Les « freinages fantômes », ces arrêts soudains provoqués par les systèmes de freinage d’urgence automatique (AEB), ne sont plus de simples incidents isolés. Avec plus de 400 signalements en quelques semaines en France, le phénomène alarme autant les autorités publiques que les investisseurs. Derrière l’enjeu sécuritaire se cache une question centrale : l’équilibre économique d’une filière automobile déjà fragilisée. Comme l’écrivait récemment la lanceuse d’alerte Joanna Peyrache, « c’est toute la chaîne de valeur qui se trouve menacée ».
🚗 Une crise de confiance au prix fort
L’intégration obligatoire des AEB depuis 2022 avait été présentée comme une avancée technologique majeure. Mais les dysfonctionnements constatés fragilisent aujourd’hui le modèle économique des constructeurs. Reconnaître une faille généralisée pourrait signifier des rappels massifs – comparables au scandale Takata – et des coûts de plusieurs centaines de millions d’euros pour des groupes comme Stellantis ou Renault.
Au-delà des coûts immédiats, le risque est celui d’une érosion durable de la confiance. Les aides à la conduite sont la première marche vers le marché de la conduite autonome, estimé à 300 milliards de dollars d’ici 2035. Une remise en cause technologique à ce stade fragilise dix années d’investissements et met en péril la compétitivité des champions européens face aux acteurs américains et asiatiques.
L’impact ne se limite pas aux constructeurs. Les équipementiers – Bosch, Valeo, Continental – voient également leur responsabilité engagée. Une telle crise pourrait donc devenir systémique, menaçant la stabilité d’une filière qui pèse près de 10 % de la valeur ajoutée industrielle française.
📉 Tout l’écosystème sous pression
Les assureurs redoutent déjà une explosion des sinistres liés à ces incidents. Selon plusieurs analystes, ils pourraient être contraints de réviser leurs barèmes et de mettre en place une segmentation tarifaire en fonction des technologies embarquées. Résultat : une augmentation du coût total de possession pour les automobilistes, dans un contexte de pouvoir d’achat déjà contraint.

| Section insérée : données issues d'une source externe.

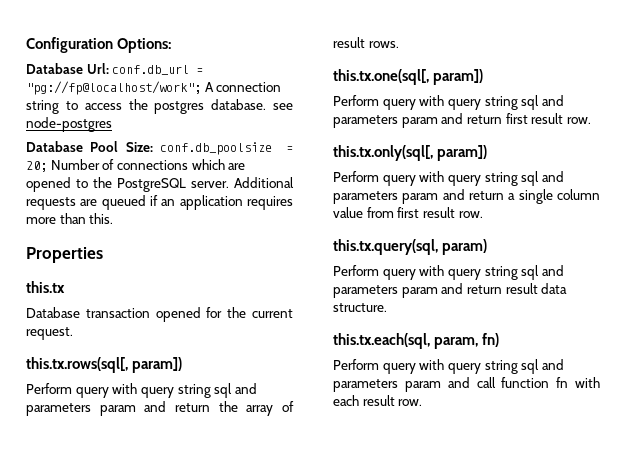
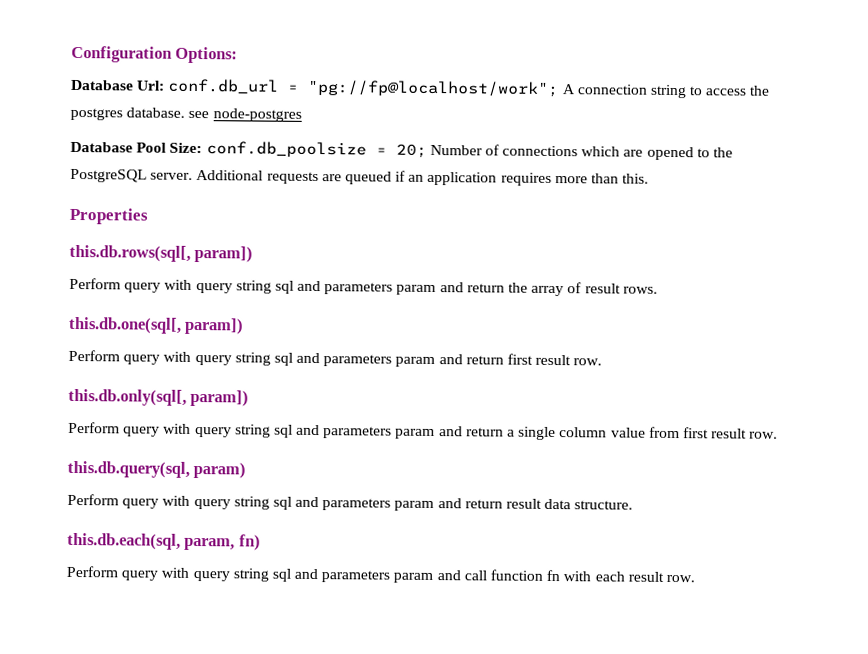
[26,281,65,293] [26,307,293,322] [26,327,73,340] [26,357,128,373] this.tx // Database transaction opened for the current request. // this.tx.rows(sql[, -> [69,244,191,262] this.db.rows(sql[,
[333,69,429,85] this.tx.one(sql[, -> [68,316,182,334] this.db.one(sql[,
[333,145,433,161] this.tx.only(sql[, -> [68,388,187,406] this.db.only(sql[,
[333,239,438,255] this.tx.query(sql, -> [67,460,190,478] this.db.query(sql,
[333,333,430,349] this.tx.each(sql, -> [67,532,181,550] this.db.each(sql,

Côté marchés financiers, la nervosité est palpable. Les titres automobiles, affaiblis par un recul de 5 % des immatriculations neuves en France au premier semestre 2025, pourraient plonger davantage si un rappel massif venait à être confirmé. Le secteur, déjà sous tension, verrait sa valorisation boursière s’éroder.
Enfin, l’État se retrouve face à un arbitrage délicat. Comme le souligne un haut fonctionnaire du ministère des Transports :
Protéger les consommateurs sans déstabiliser un secteur qui représente plus de 400.000 emplois est un exercice d’équilibriste.
La comparaison avec le dieselgate s’impose : un scandale qui avait fragilisé la crédibilité européenne tout en bouleversant la stratégie industrielle des constructeurs.
👁️ L’œil de l’expert
Derrière ce dossier brûlant, une évidence s’impose : la crise des « freinages fantômes » dépasse le simple problème technique. Elle révèle la dépendance croissante de l’industrie automobile aux logiciels et capteurs. À court terme, les constructeurs devront absorber des coûts supplémentaires et rassurer leurs clients. Mais à long terme, c’est la crédibilité même de la transition vers la conduite autonome qui est en jeu.
Les opportunités ne sont pas absentes : startups spécialisées en cybersécurité automobile, assureurs innovants et régulation européenne plus stricte pourraient transformer cette crise en levier de consolidation. Mais pour l’heure, le secteur doit avant tout restaurer la confiance d’investisseurs et de consommateurs déjà échaudés.